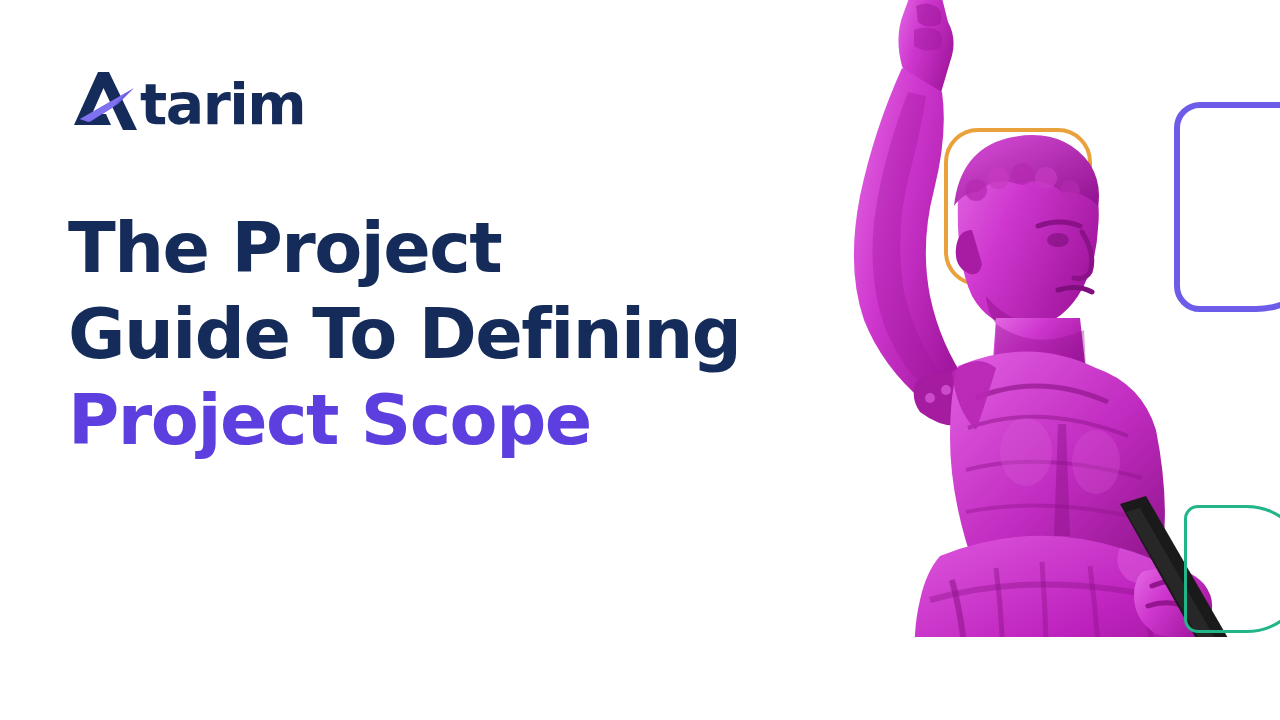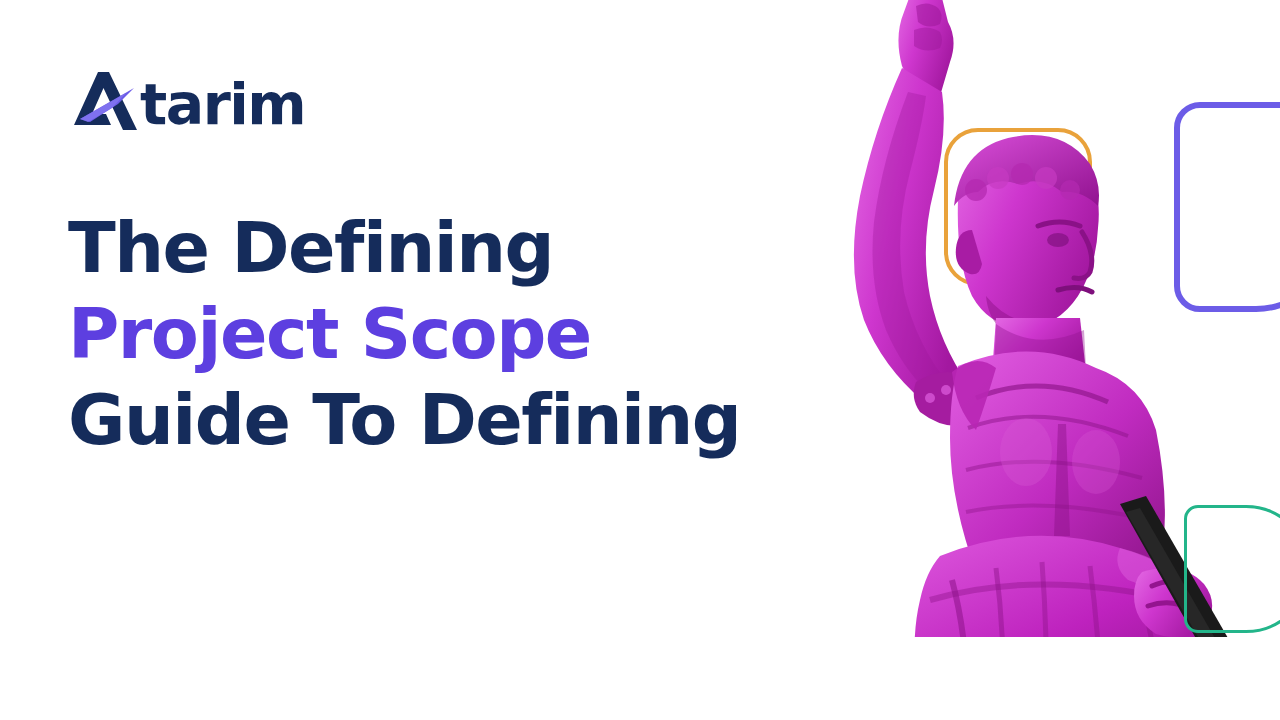--- a/index.html
+++ b/index.html
@@ -257,7 +257,7 @@
   </div>
 
   <div id="headline">
-    <div class="headline-line">The Defining</div>
+    <div class="headline-line">The Project</div>
     <div class="headline-line accent">Project Scope</div>
     <div class="headline-line">Guide To Defining</div>
   </div>

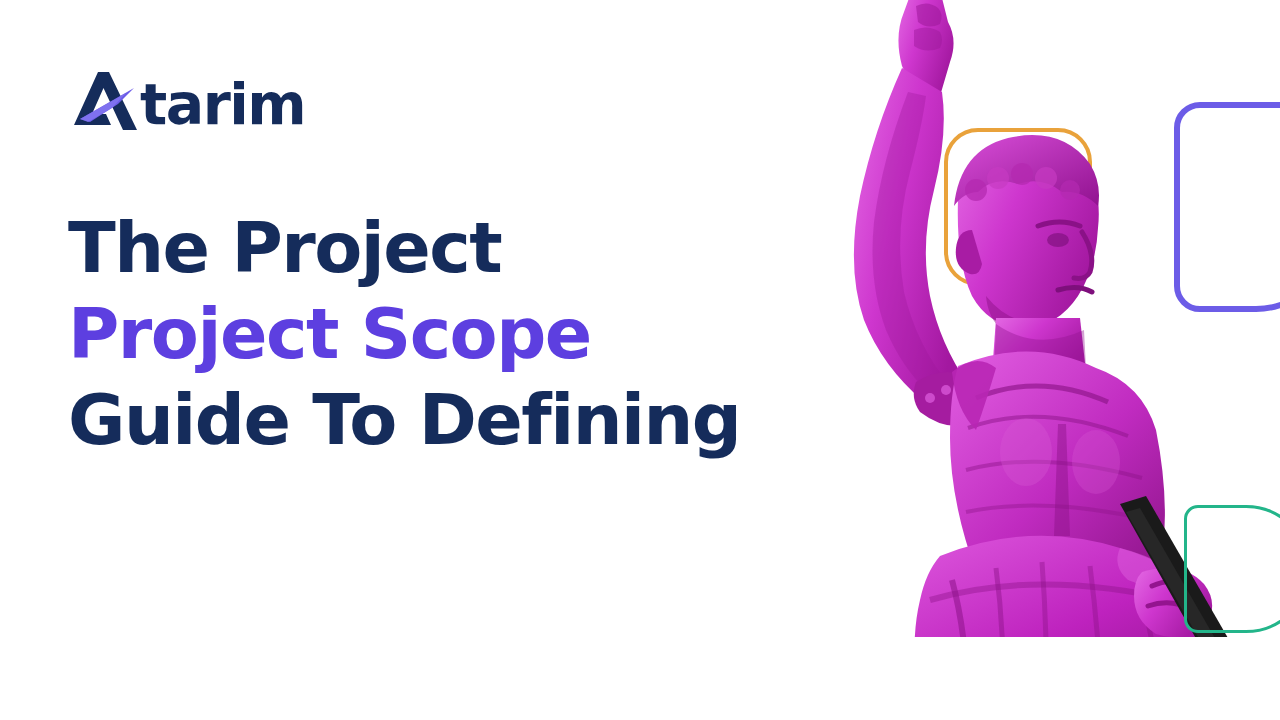--- a/index.html
+++ b/index.html
@@ -258,8 +258,8 @@
 
   <div id="headline">
     <div class="headline-line">The Project</div>
+    <div class="headline-line">Guide To Defining</div>
     <div class="headline-line accent">Project Scope</div>
-    <div class="headline-line">Guide To Defining</div>
   </div>
 
 </div>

::::::::

- [Your goal]:
Given the listing above, return exactly, and only, the lines from the line with "-257,7 +257,7 @@" through its final line, both included, with the pictures removed.

- [Result]:
@@ -257,7 +257,7 @@
   </div>
 
   <div id="headline">
-    <div class="headline-line">The Defining</div>
+    <div class="headline-line">The Project</div>
     <div class="headline-line accent">Project Scope</div>
     <div class="headline-line">Guide To Defining</div>
   </div>

--- a/index.html
+++ b/index.html
@@ -258,8 +258,8 @@
 
   <div id="headline">
     <div class="headline-line">The Project</div>
+    <div class="headline-line">Guide To Defining</div>
     <div class="headline-line accent">Project Scope</div>
-    <div class="headline-line">Guide To Defining</div>
   </div>
 
 </div>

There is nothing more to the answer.